Primary Topic Channel:  Virtual schooling / Distance Learning

 

Many students said they liked the combination of online and face-to-face instruction.

Some 700,000 K-12 students studied online last year, and nearly two out of three school districts (63 percent) had one or more students enrolled in an online course, according to a new survey by the Sloan Consortium. Another 20 percent of districts plan to launch such classes in the next three years.

The Sloan Consortium annually surveys higher-education institutions to track the growing phenomenon of virtual schooling--but this is the group's first-ever survey of online learning in elementary and secondary education. It's also one of the first K-12 studies to look at both fully online and "blended" courses, which combine online learning with traditional, face-to-face instruction. Nearly a third of districts (32 percent) said they had one or more students enrolled in a blended course.
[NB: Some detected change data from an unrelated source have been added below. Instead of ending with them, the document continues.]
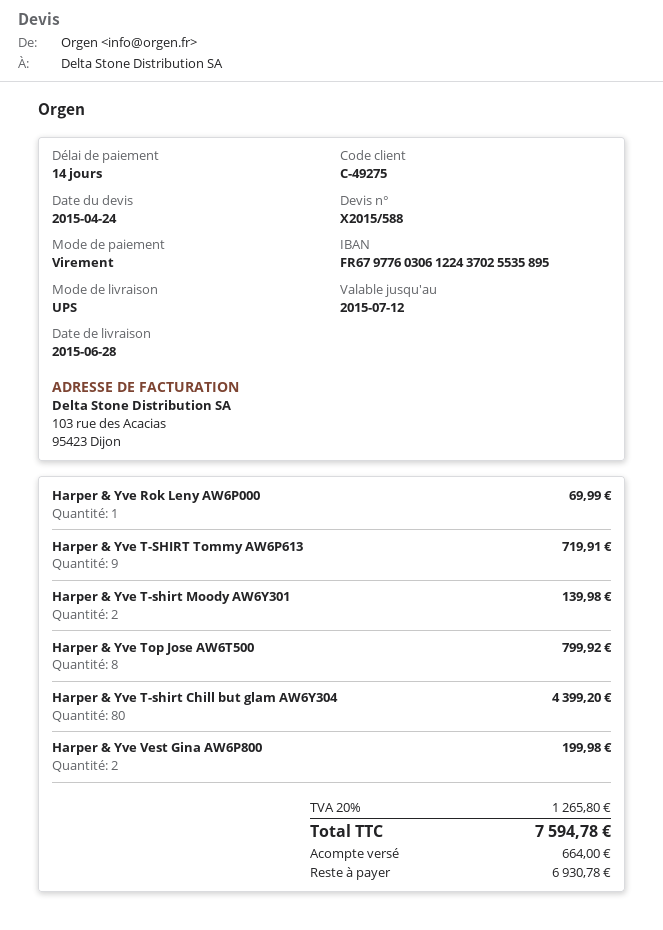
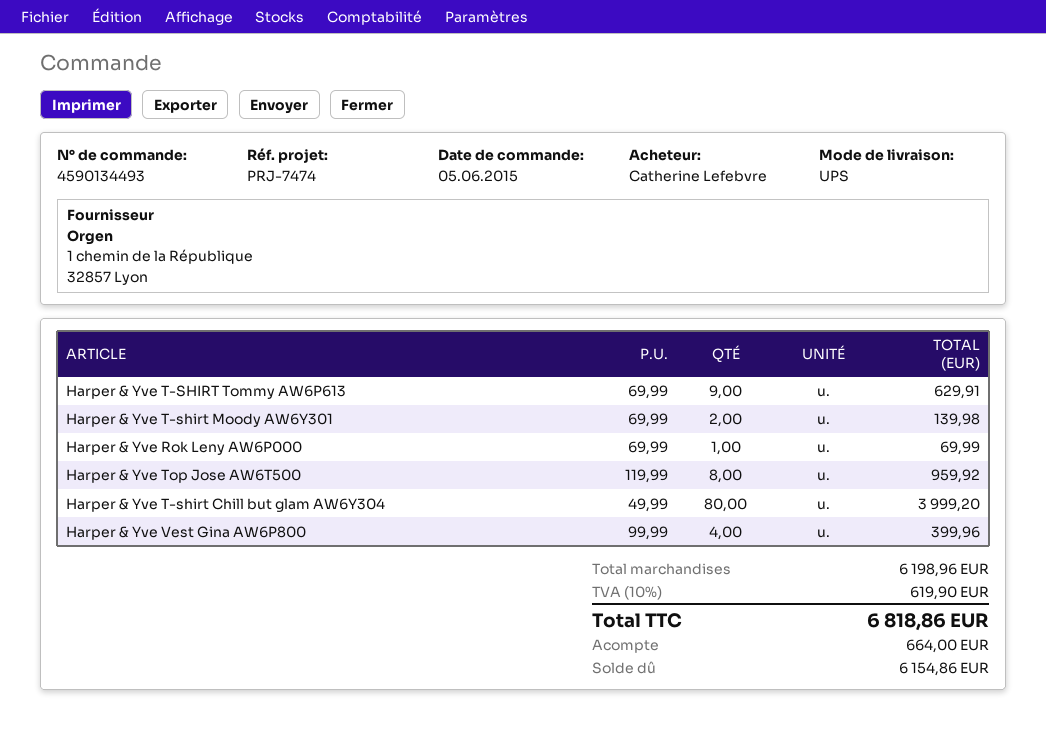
Harper & Yve T-SHIRT Tommy AW6P613: 9 for 719.91 -> 9 for 629.91
Harper & Yve Top Jose AW6T500: 8 for 799.92 -> 8 for 959.92
Harper & Yve T-shirt Chill but glam AW6Y304: 80 for 4399.20 -> 80 for 3999.20
Harper & Yve Vest Gina AW6P800: 2 for 199.98 -> 4 for 399.96
tax: 20% = 1265.80 -> 10% = 619.90
total: 7594.78 -> 6818.86
balance: 6930.78 -> 6154.86

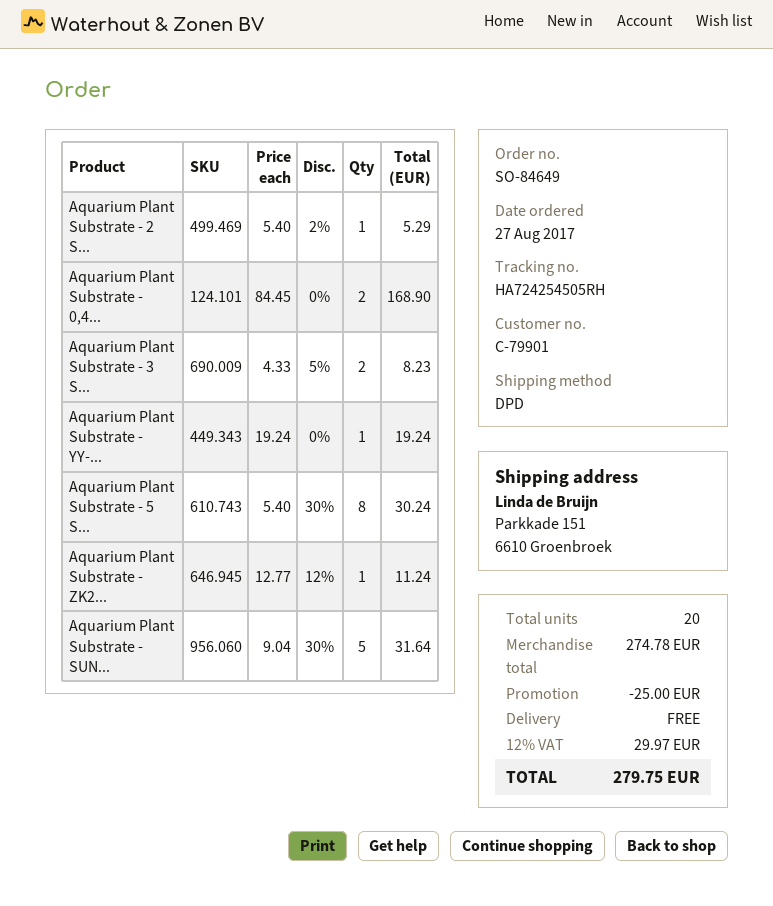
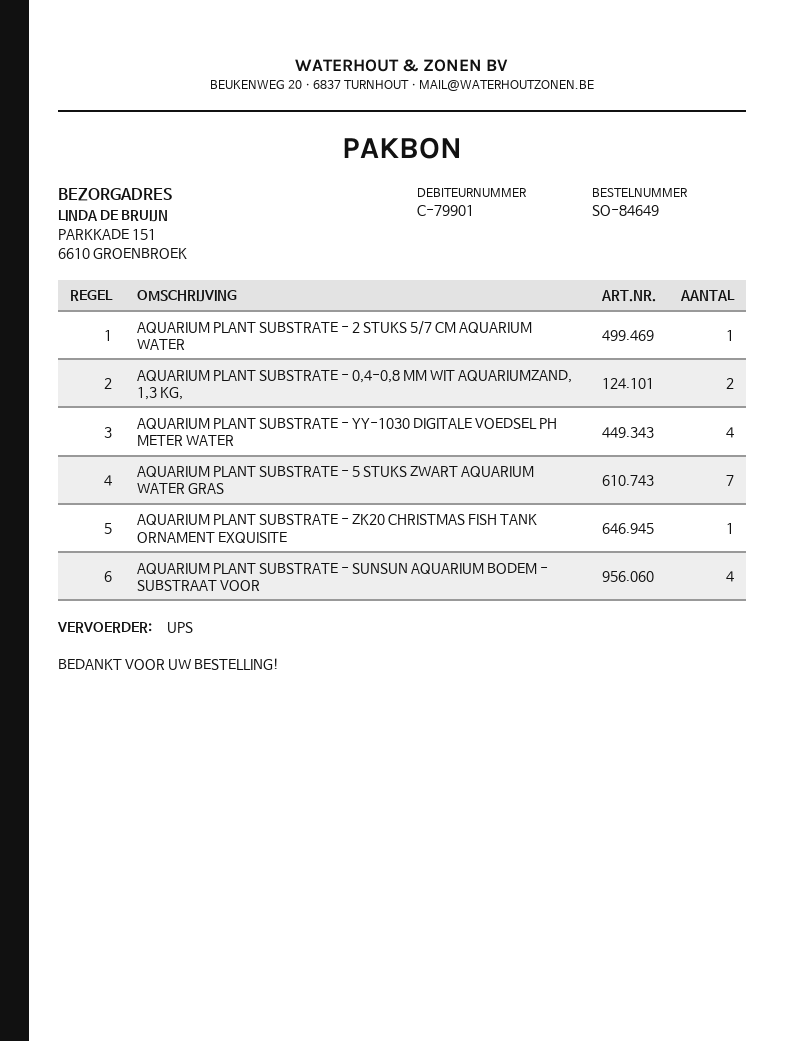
shipping method: DPD -> UPS
Aquarium Plant Substrate - 3 S...: 2 -> none
Aquarium Plant Substrate - YY-...: 1 -> 4
Aquarium Plant Substrate - 5 S...: 8 -> 7
Aquarium Plant Substrate - SUN...: 5 -> 4

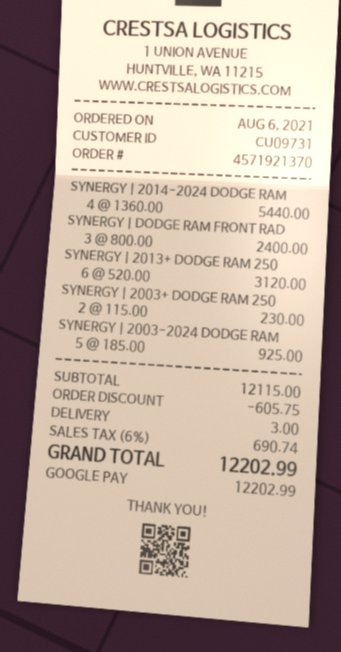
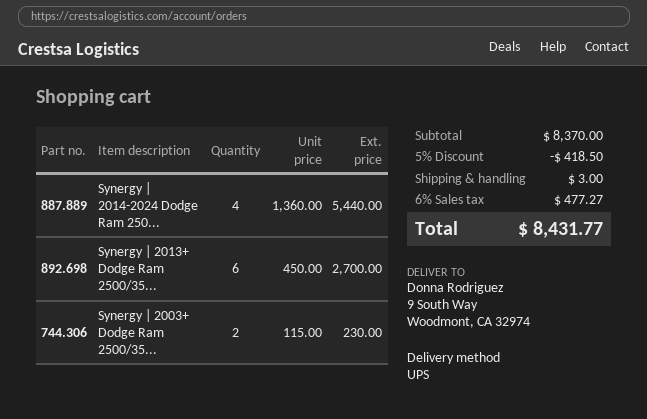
SYNERGY | DODGE RAM FRONT RAD: 3 x 800.00 = 2400.00 -> none
SYNERGY | 2013+ DODGE RAM 250: 6 x 520.00 = 3120.00 -> 6 x 450.00 = 2700.00
SYNERGY | 2003-2024 DODGE RAM: 5 x 185.00 = 925.00 -> none
subtotal: 12115.00 -> 8370.00
discount: 605.75 -> 418.50
tax: 6% = 690.74 -> 6% = 477.27
total: 12202.99 -> 8431.77

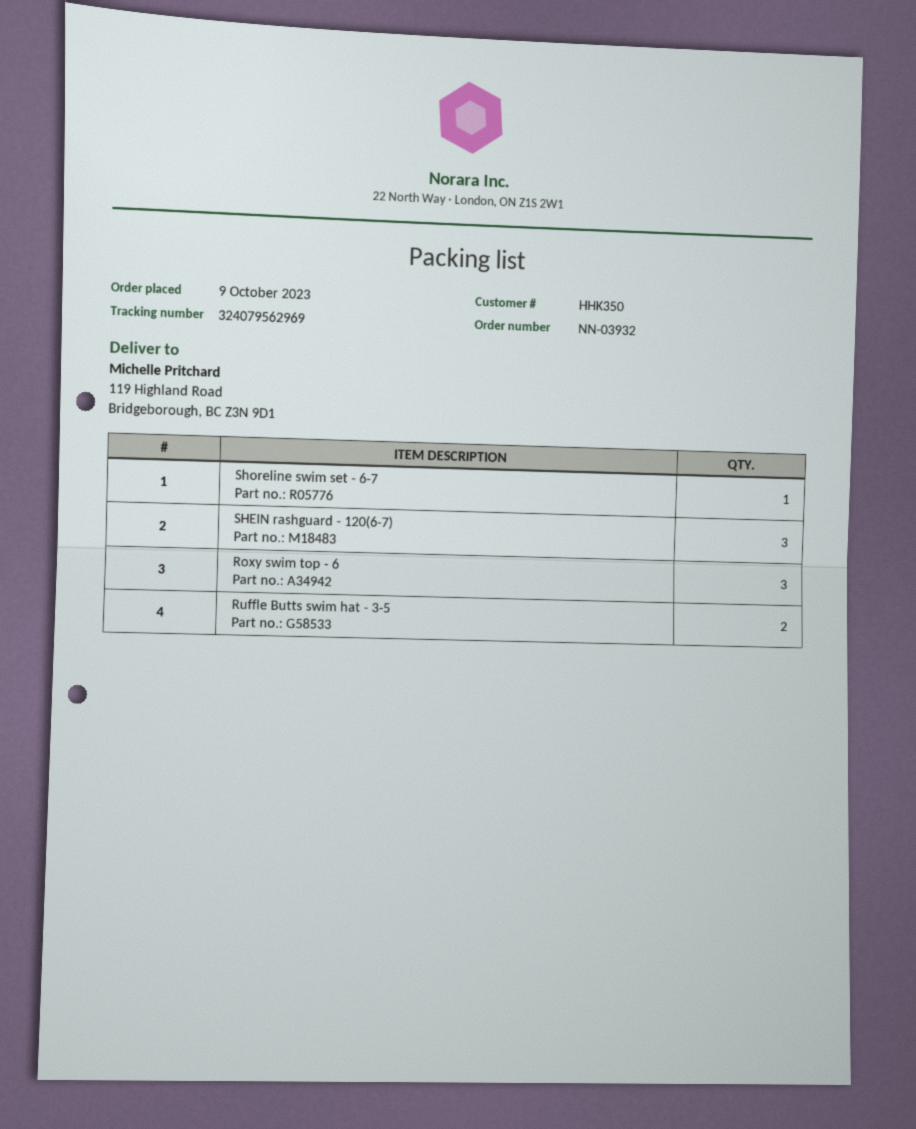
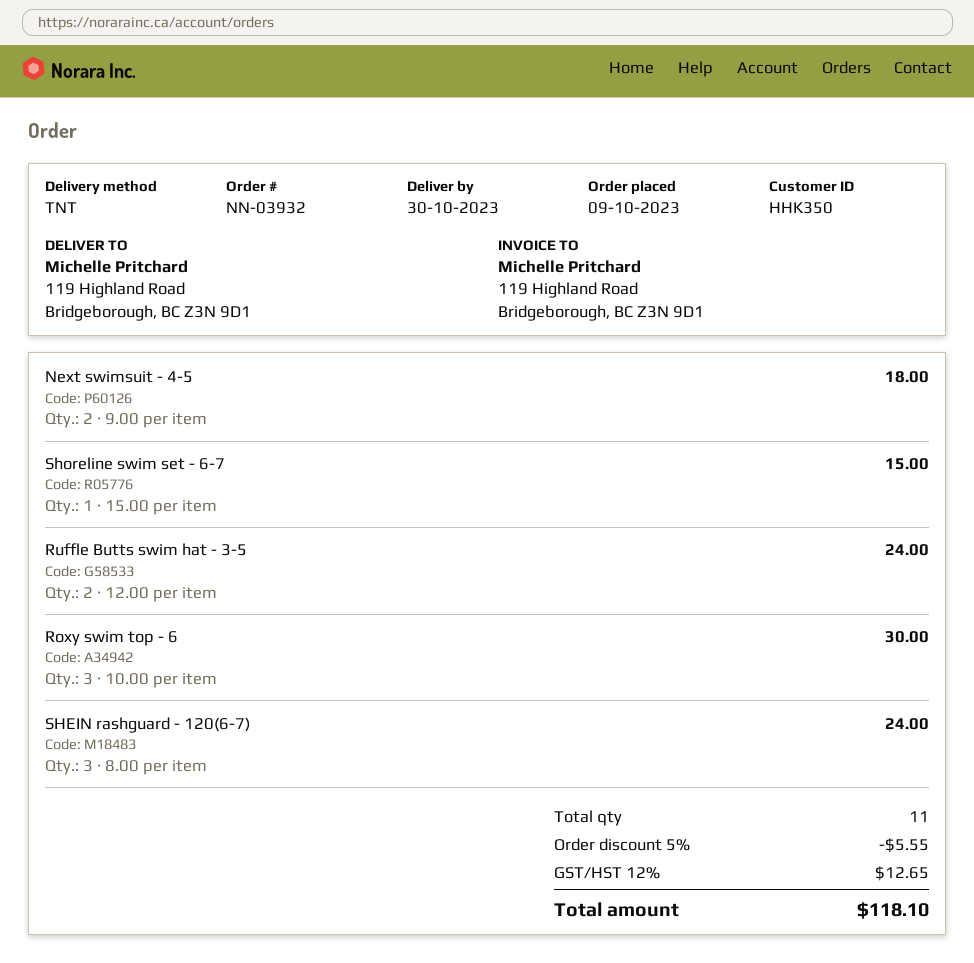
Next swimsuit - 4-5: none -> 2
"We are seeing a shift in how our children are learning--from a strictly classroom setting to a culture that includes online learning," said Frank Mayadas, president of the consortium. "Districts foresee that, over the next two years, online enrollments will increase by 19 percent and blended enrollments will go up by 23 percent."

Many of those who took part in the survey said they liked the combination of online and face-to-face instruction, because it allows for more oversight and stronger interaction between teachers and students. "We have discovered that blended courses are more successful because of the personal contact and group learning, along with close and direct [physical] monitoring by an instructor," one respondent said. Another said: "Hybrid courses have allowed for greater [student] engagement and encouragement."

The survey results also suggest that online learning is meeting the specific needs of a range of students, including those who need extra help, those who want to take more advanced courses, and those whose districts do not have enough teachers to offer certain subjects.

The survey, developed in collaboration with Hunter College and Babson College and funded by the Alfred P. Sloan Foundation, consists of responses from 366 public school district chief administrators representing two million students nationwide.